Okay, thanks, Solomon!


----------



## Andrew Dewey (Aug 23, 2005)

Here is a section of the Certified Naturally Grown (CNG) Standard: permitted - "In-Hive beetle traps (Freeman, Hood, West, Beetle Jail, AJ's beetle eater, Cutt's better beetle blaster, etc) containing food-grade mineral oil (FGMO), vegetable oil or apple cider vinegar. Diatomaceous earth in Freeman traps. In-Hive traps containing a mixture of ground-up crickets and boric acid, as long as bees are prevented from direct exposure by a small entrance size to the interior of the trap. External beetle traps [Appendix III]. Heat Lamp, sand, and water traps in honey house extraction areas. Nematode soil treatment with Heterorhabditis indica." prohibited - "Coumaphos (CheckMite+) and Hydramethylnon or Fipronil (Max Force Gel roach bait), even when bees are prevented from direct exposure (such as with various traps). Permethrin (Guardstar) yard drench." From Handbook for Natural Beekeeping, Second Edition. Please note that the CNG standards also include required and recommended sections, that are omitted here because of space considerations.

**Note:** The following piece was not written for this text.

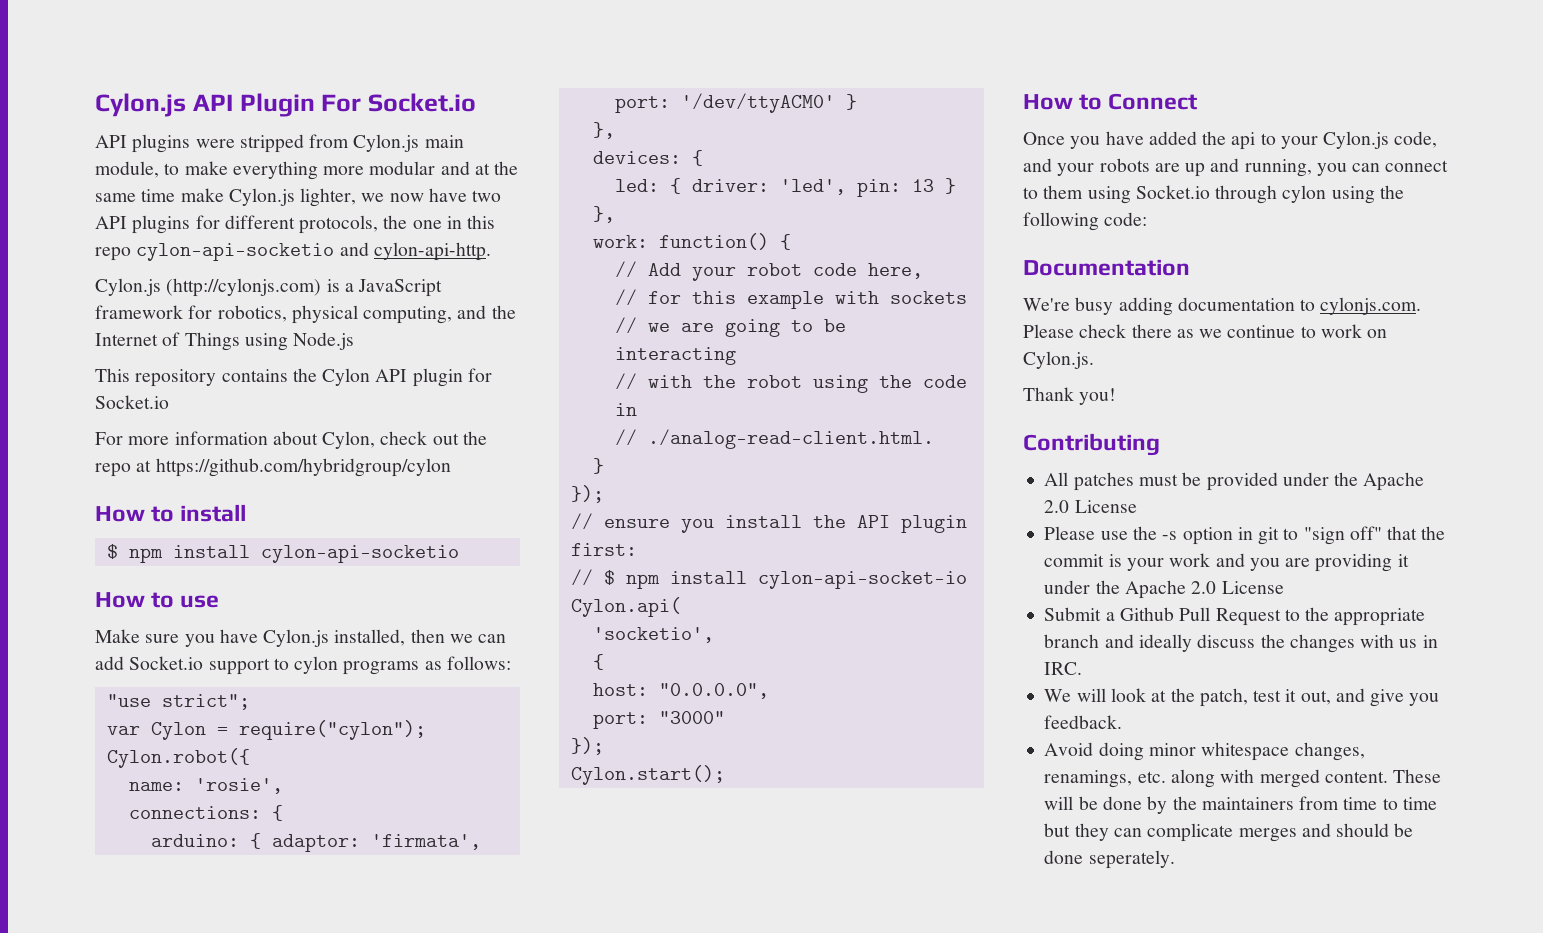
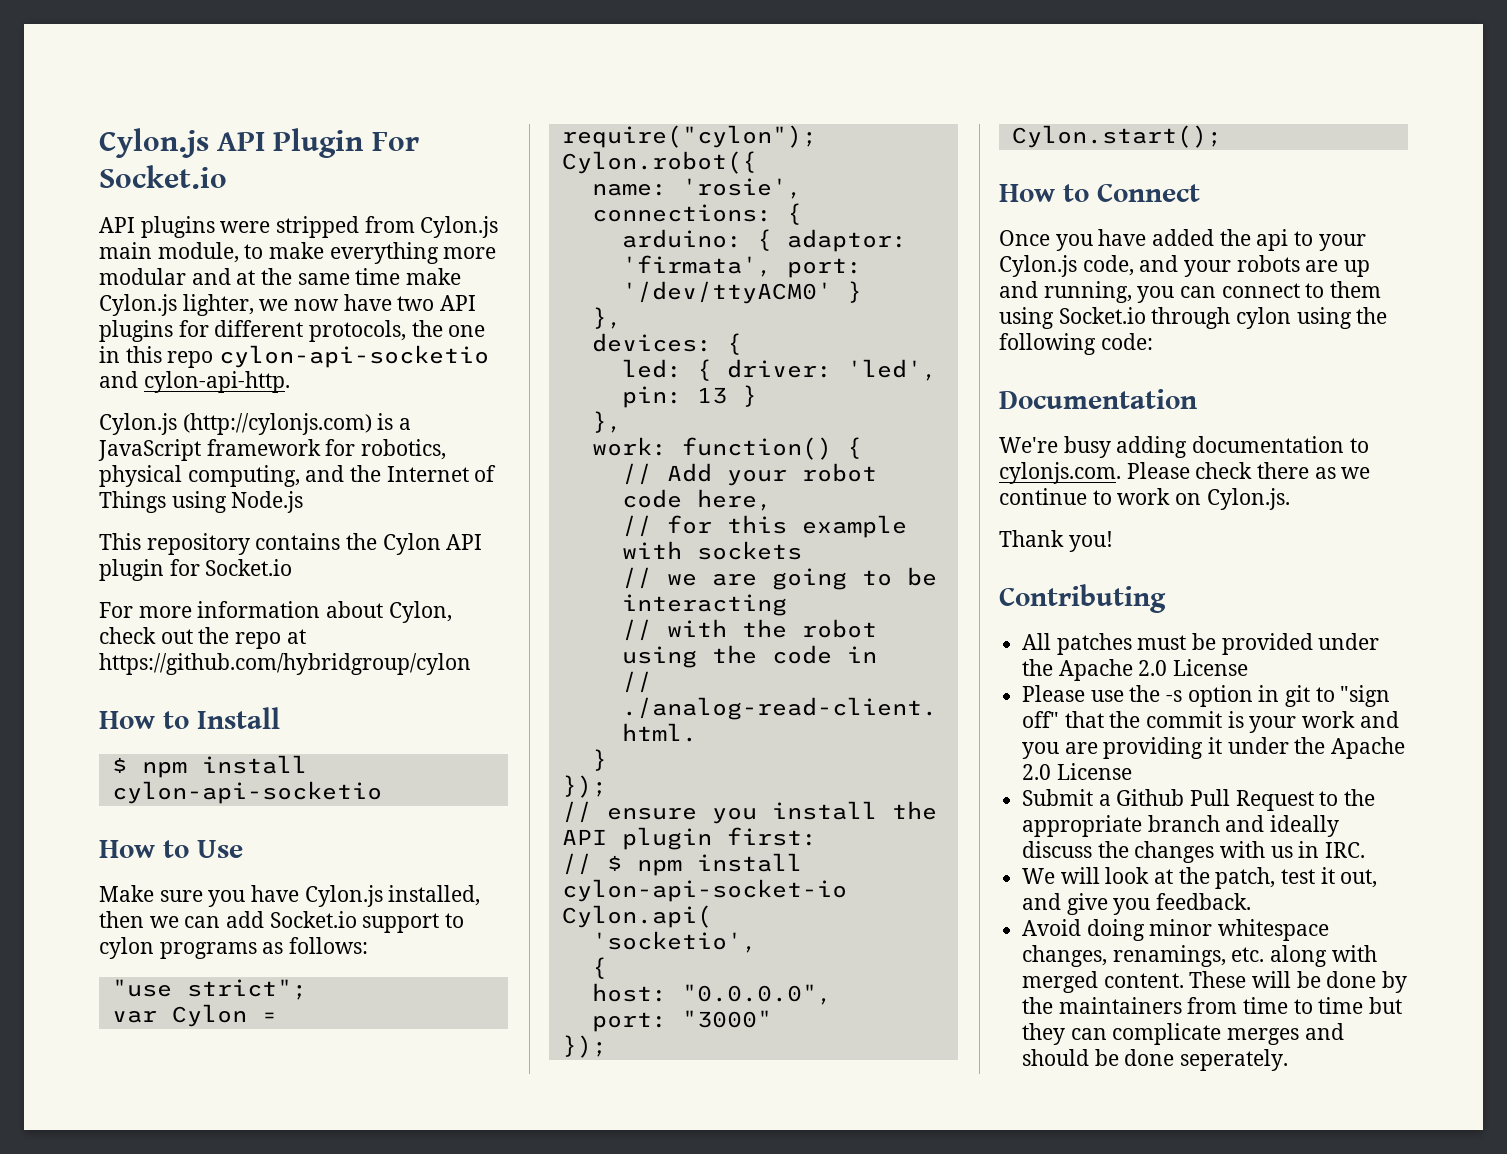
[180,504,247,522] install -> [197,707,280,729] Install
[180,595,220,608] use -> [197,840,243,858] Use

For more information on CNG and the CNG Standards, contact Certified Naturally Grown, 540 President Street, Third Floor, Brooklyn, NY 11215. www.naturallygrown.org (845) 687-2058.

Disclosure: My operation is not CNG Certified - I have not sought, nor do I plan to seek certification.


----------



## Tom Davidson (Mar 20, 2012)

Andrew Dewey said:


> Here is a section of the Certified Naturally Grown (CNG) Standard: permitted - "In-Hive beetle traps ... "


Andrew, LOL! I'd just found that and printed out the handbook before I read this post. Great minds. Thanks for passing this along, though. Their listing, as well as the FAQ's and discussions here, are especially helpful.


----------